* [RECORD SET]
= Beginning of Section =

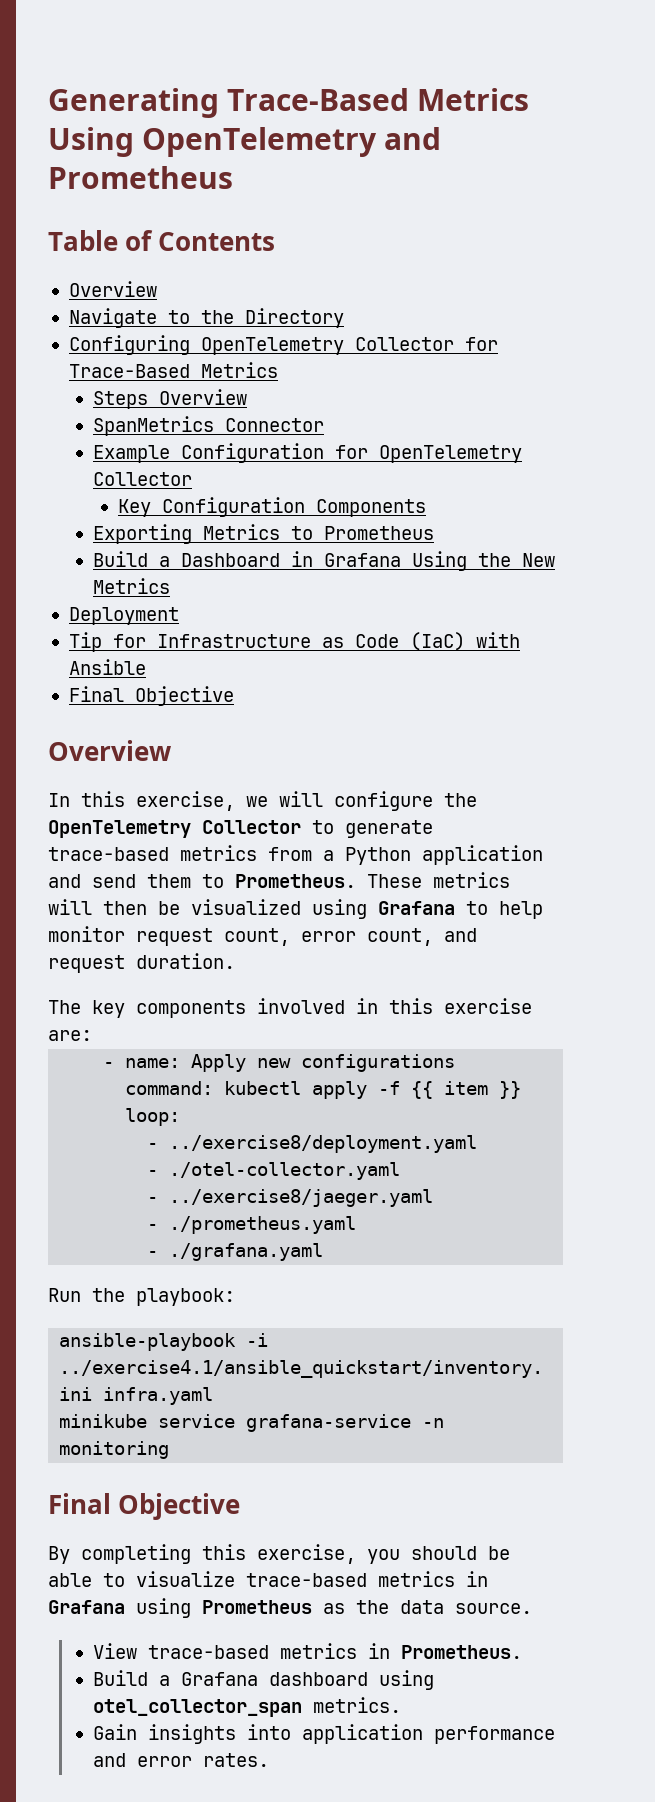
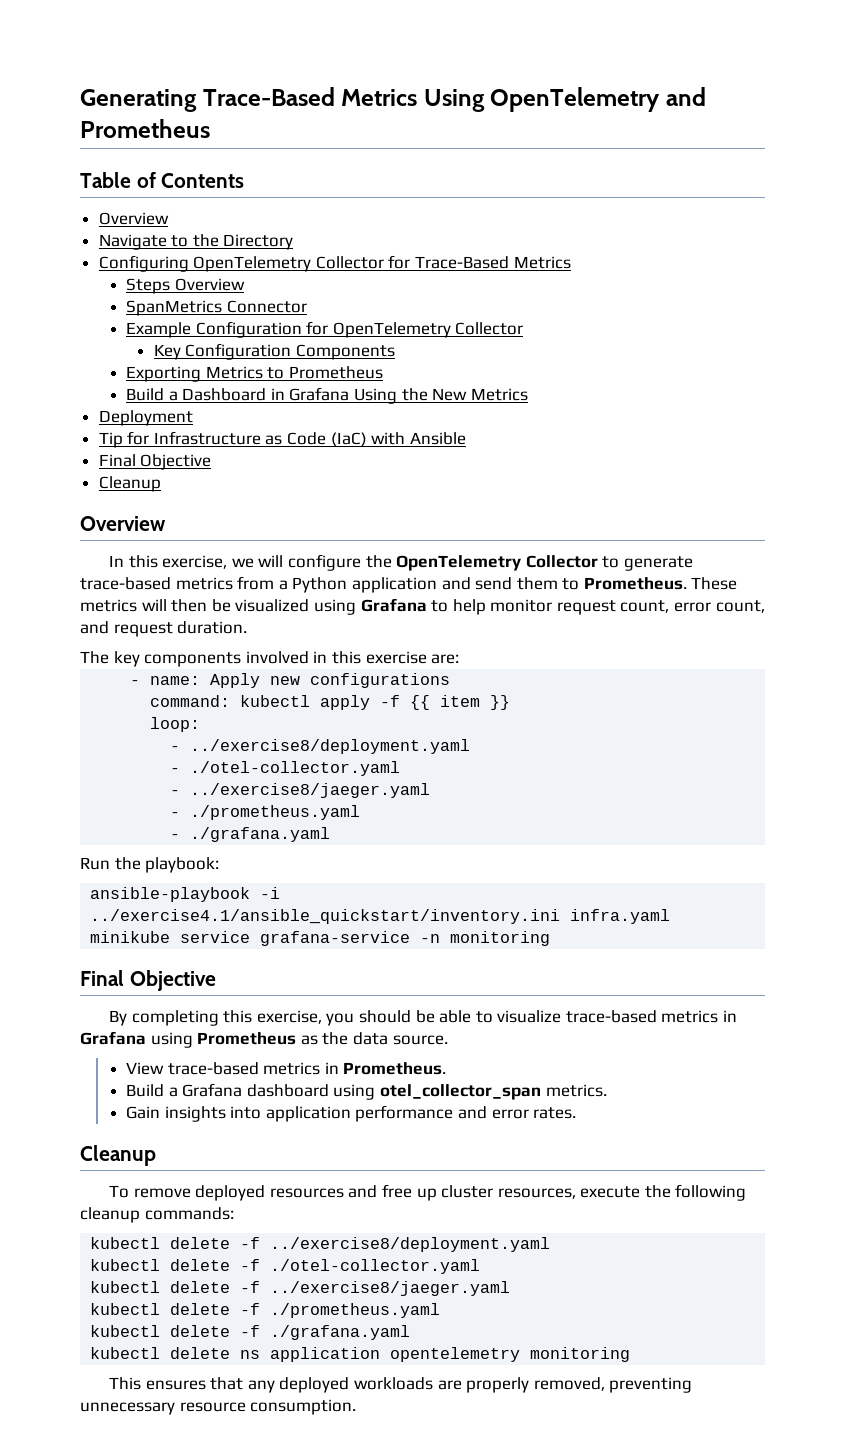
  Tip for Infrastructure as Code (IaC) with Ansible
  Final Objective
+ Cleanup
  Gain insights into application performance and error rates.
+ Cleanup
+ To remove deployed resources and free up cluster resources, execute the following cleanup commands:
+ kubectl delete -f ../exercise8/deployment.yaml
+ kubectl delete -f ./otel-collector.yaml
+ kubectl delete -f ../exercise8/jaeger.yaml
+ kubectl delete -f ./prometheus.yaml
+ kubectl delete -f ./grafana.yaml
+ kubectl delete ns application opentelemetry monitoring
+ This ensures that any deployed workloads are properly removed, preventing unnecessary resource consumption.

= End of Section =

* [AIM OF THE EXERCISE] Nothing but the lines from the start of the listing through the line with "To remove deployed" belongs in the answer, each one retyped exactly and without pictures.

* [YOUR SOLUTION]
  Tip for Infrastructure as Code (IaC) with Ansible
  Final Objective
+ Cleanup
  Gain insights into application performance and error rates.
+ Cleanup
+ To remove deployed resources and free up cluster resources, execute the following cleanup commands:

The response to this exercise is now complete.